A pergunta que fica é simples: se determinadas atividades são permanentes e essenciais para o funcionamento da máquina pública, por que tantos trabalhadores estão sendo mantidos durante anos nessa modalidade?
Há casos que atravessam administrações
Outro dado chama atenção.
O levantamento apresentado ao TCE-RJ identificou trabalhadores classificados nessa modalidade há longos períodos.

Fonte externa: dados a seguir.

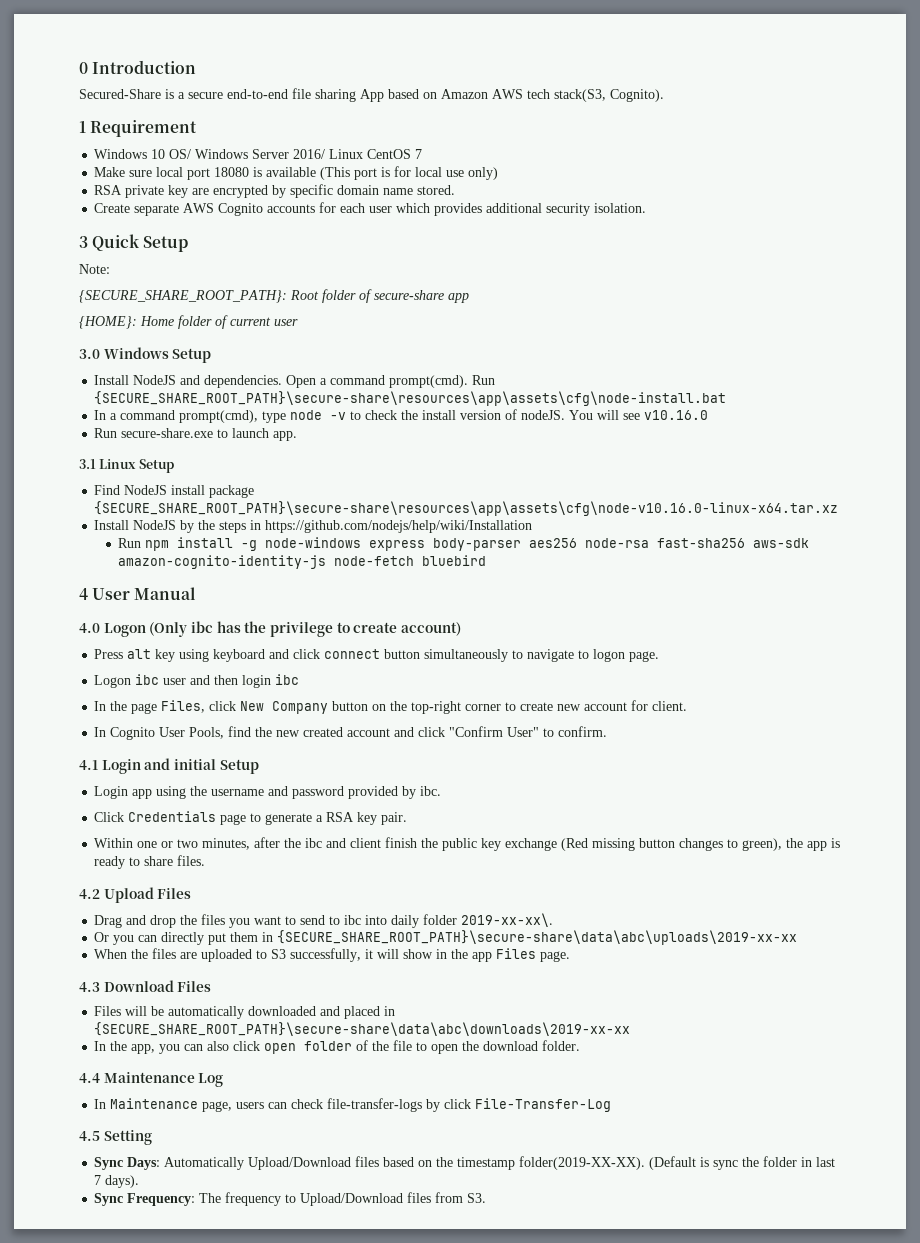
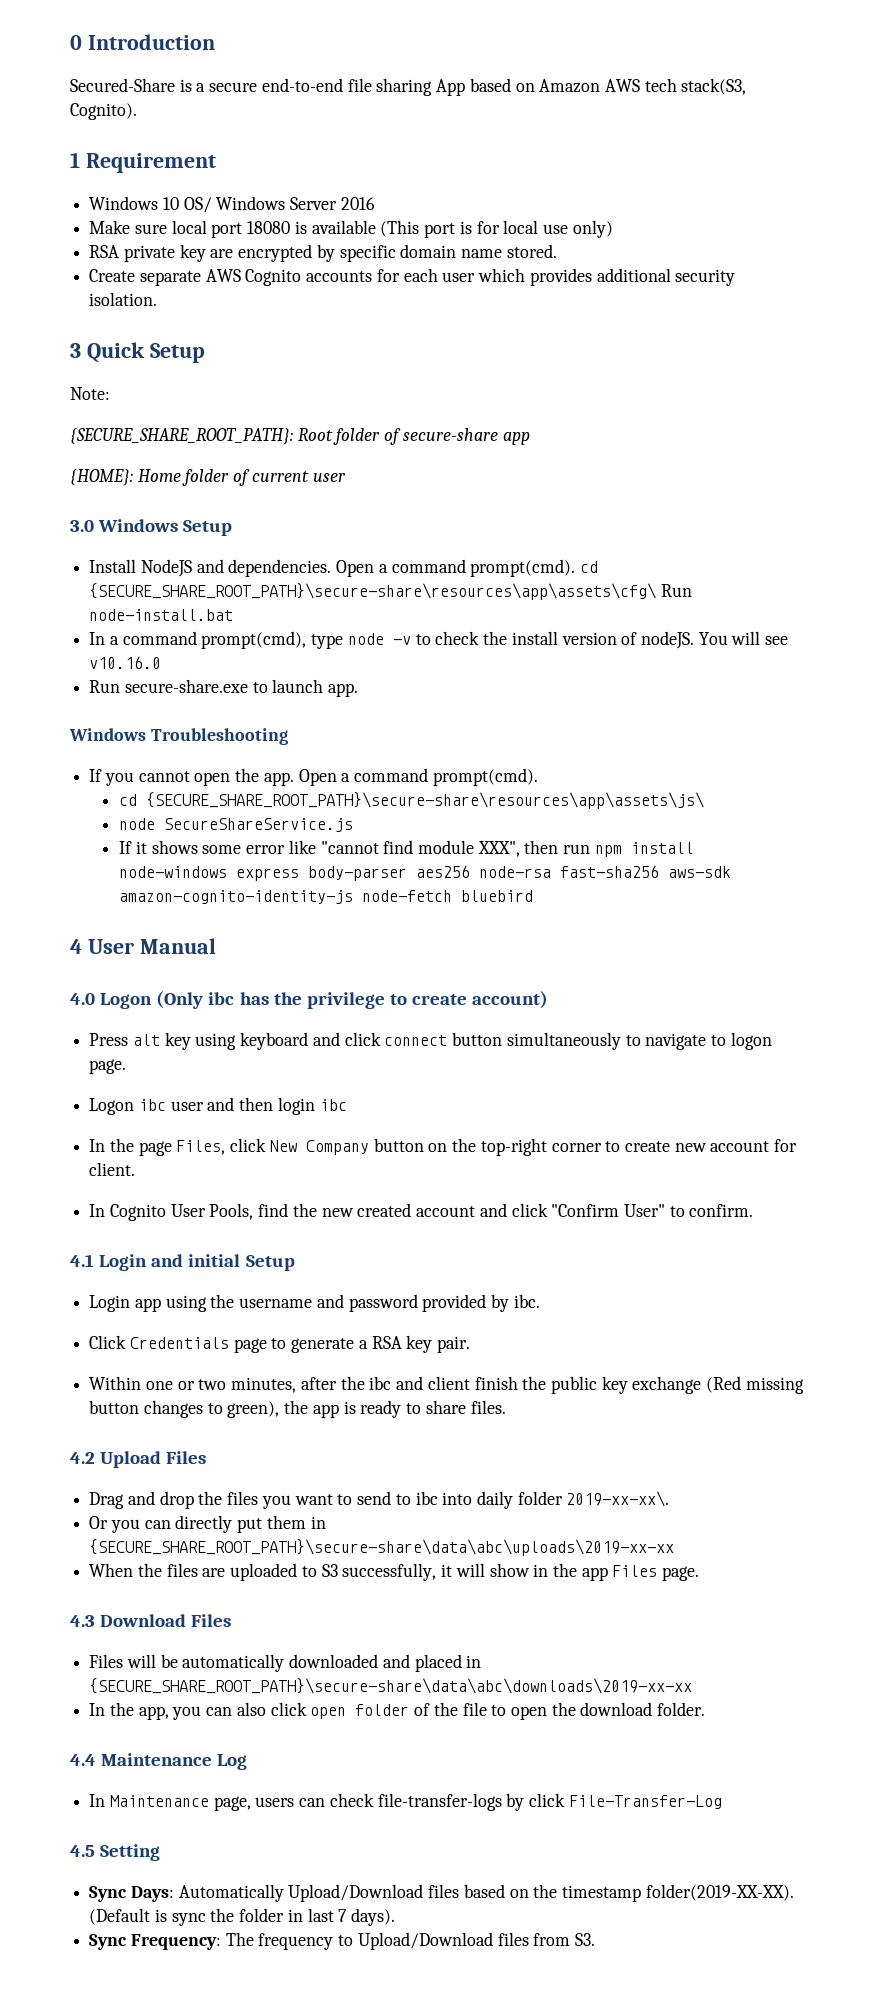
[293,149,423,159] 2016/ Linux CentOS 7 -> [340,197,375,210] 2016
[472,375,496,385] [94,391,727,406] Run {SECURE_SHARE_ROOT_PATH}\secure-share\resources\app\assets\cfg\node-install.bat -> [580,561,599,573] [89,583,692,600] [89,609,234,621] cd {SECURE_SHARE_ROOT_PATH}\secure-share\resources\app\assets\cfg\ Run node-install.bat
[79,459,174,473] [94,485,255,498] [94,501,839,516] [94,520,533,533] [118,538,142,548] 3.1 Linux Setup // Find NodeJS install package {SECURE_SHARE_ROOT_PATH}\secure-share\resources\app\assets\cfg\node-v10.16.0-linux-x64.tar.xz // Install NodeJS by the steps in https://github.com/nodejs/help/wiki/Installation // Run -> [69,728,288,745] [89,768,538,786] [119,792,705,809] [119,818,354,832] [119,840,591,857] Windows Troubleshooting // If you cannot open the app. Open a command prompt(cmd). // cd {SECURE_SHARE_ROOT_PATH}\secure-share\resources\app\assets\js\ // node SecureShareService.js // If it shows some error like "cannot find module XXX", then run
[241,540,258,551] -g -> (694, 848) none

A representação menciona profissionais que permanecem nessa situação há pelo menos cinco anos e outros casos com permanência ainda mais longa.
Isso tira o debate do terreno de uma contratação pontual para uma discussão muito maior sobre modelo de gestão de pessoal.
E aqui está uma das questões que precisam ser respondidas pela Prefeitura: se existe necessidade permanente de mão de obra, qual é a justificativa para manter trabalhadores por tantos anos em uma modalidade que, segundo o próprio Tribunal, não deve ser utilizada para substituir a admissão regular de pessoal?
A conta também pesa sobre as finanças
O assunto ganha ainda mais importância diante da situação financeira do município.
Em levantamento publicado em 2025, a imprensa local já havia apontado forte crescimento das despesas com pessoal durante a gestão do prefeito Antônio Francisco Neto. Naquele momento, os dados indicavam aumento de 81% no número de RPAs em comparação com dezembro de 2020 e despesas que chegavam a aproximadamente R$ 14 milhões por mês nessa modalidade.
Agora, a representação do TCE-RJ apresenta uma fotografia ainda mais ampla: R$ 140,4 milhões pagos em 2025 e 2.169 vínculos registrados em março de 2026.
É dinheiro demais para uma questão que simplesmente seja tratada como detalhe burocrático.
A Prefeitura precisa explicar quem são essas pessoas, quando foram contratadas, quais serviços prestam, quanto recebem, quem autoriza os pagamentos e por que determinados vínculos permanecem por tanto tempo.
TCE quer respostas
O Tribunal determinou que o município apresente informações e documentos sobre os profissionais registrados nessa modalidade, incluindo identificação, data de admissão e tipo de vínculo.
Também deverá explicar as razões para utilização do RPA, a forma como essas despesas são contabilizadas nos limites legais de gasto com pessoal e quais medidas pretende adotar para enfrentar os problemas apontados na representação.
Ou seja: agora não basta discurso político. É preciso apresentar documentos, números e justificativas.
O episódio também mostra a importância da fiscalização dos órgãos de controle e da imprensa independente. Quando uma despesa pública cresce durante anos e alcança cifras de dezenas de milhões de reais, a sociedade tem o direito de perguntar, investigar e cobrar respostas.
O TCE-RJ ainda não concluiu que todas as contratações são irregulares. O que existe, neste momento, é uma representação técnica com indícios e questionamentos relevantes, que agora deverão ser respondidos pela Prefeitura.
Mas uma coisa é inegável: R$ 140,4 milhões não são troco de caixa.
Volta Redonda merece saber por que esse dinheiro foi gasto dessa maneira, quem foi contratado, para fazer o quê e por quanto tempo.
A bola, agora, está no campo da Prefeitura.
E o relógio dos 30 dias já começou a correr.